### About this task
This task calls for copying each line below that contains "date".

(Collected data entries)
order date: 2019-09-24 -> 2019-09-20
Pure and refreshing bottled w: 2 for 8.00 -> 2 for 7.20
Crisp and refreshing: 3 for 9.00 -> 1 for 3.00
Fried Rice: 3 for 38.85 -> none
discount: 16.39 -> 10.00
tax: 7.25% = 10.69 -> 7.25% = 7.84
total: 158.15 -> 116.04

...

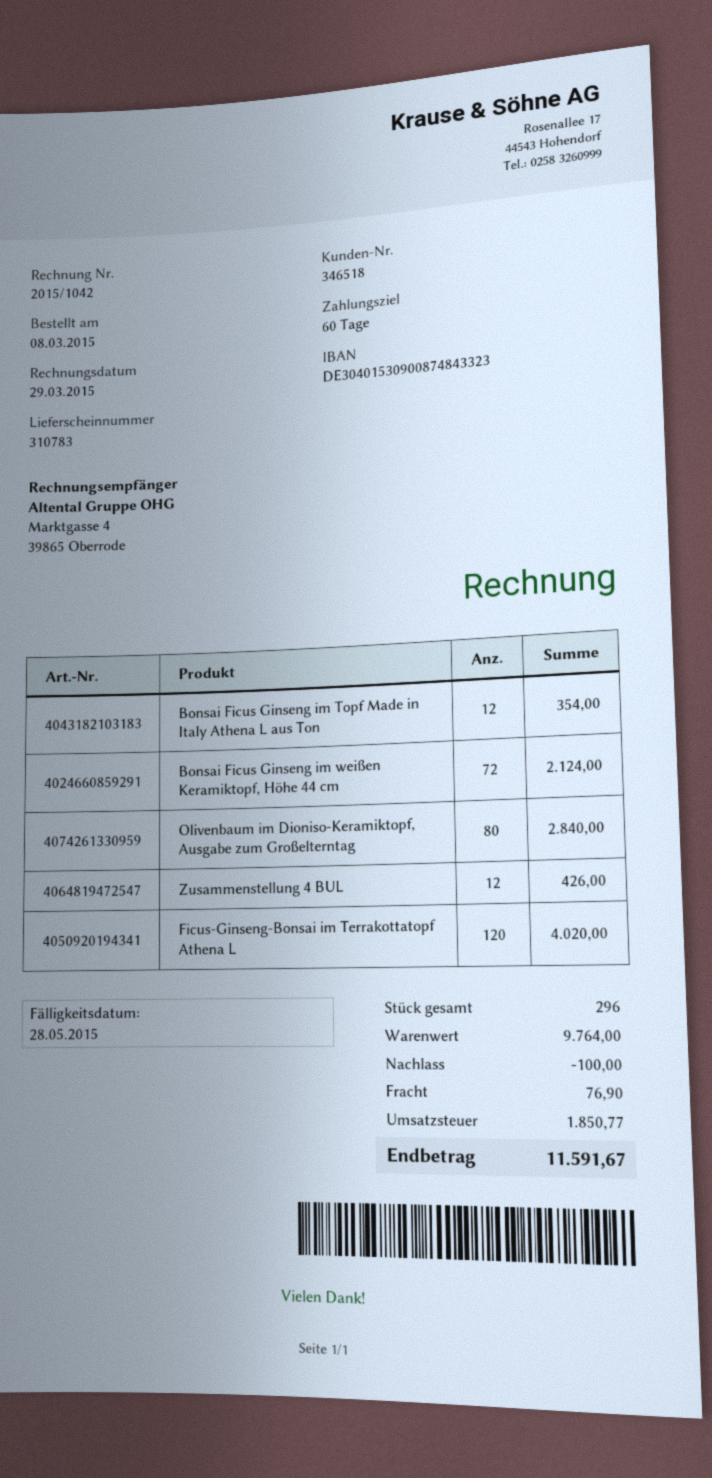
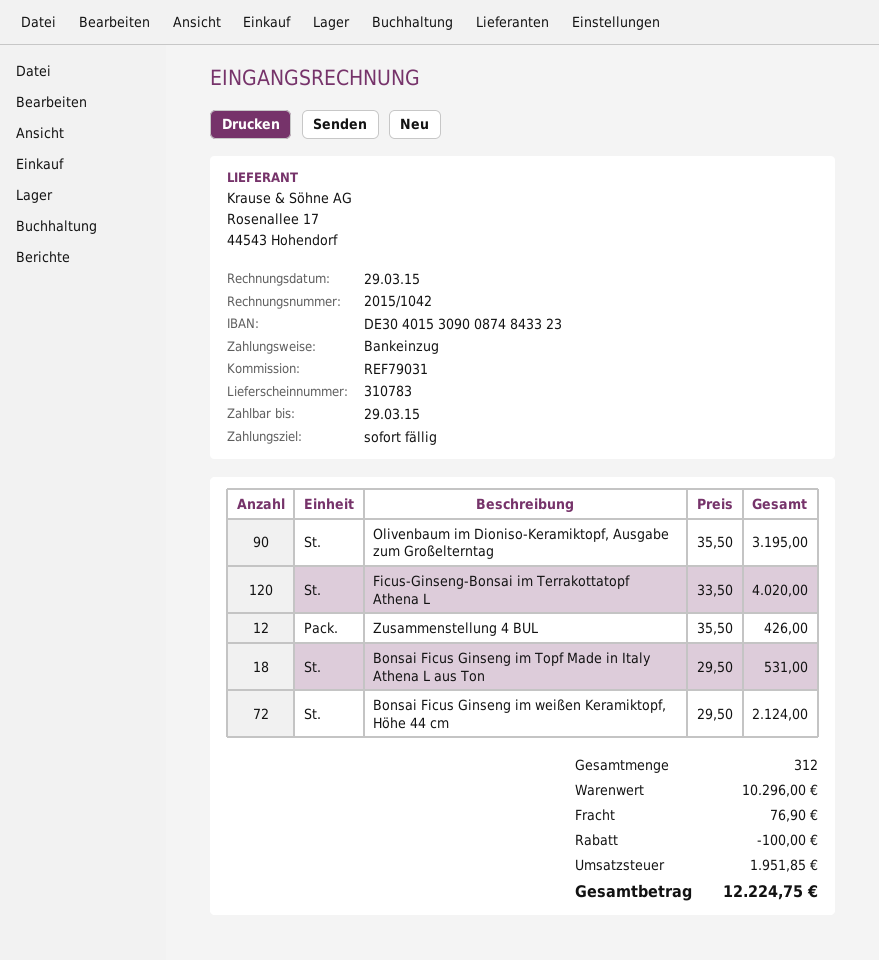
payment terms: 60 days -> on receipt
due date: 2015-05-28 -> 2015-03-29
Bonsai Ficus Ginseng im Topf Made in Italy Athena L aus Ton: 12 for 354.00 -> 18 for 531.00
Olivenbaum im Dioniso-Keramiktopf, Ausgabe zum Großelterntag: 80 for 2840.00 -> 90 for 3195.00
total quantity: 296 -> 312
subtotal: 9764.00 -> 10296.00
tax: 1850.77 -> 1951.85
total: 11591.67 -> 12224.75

### Result below
order date: 2019-09-24 -> 2019-09-20
due date: 2015-05-28 -> 2015-03-29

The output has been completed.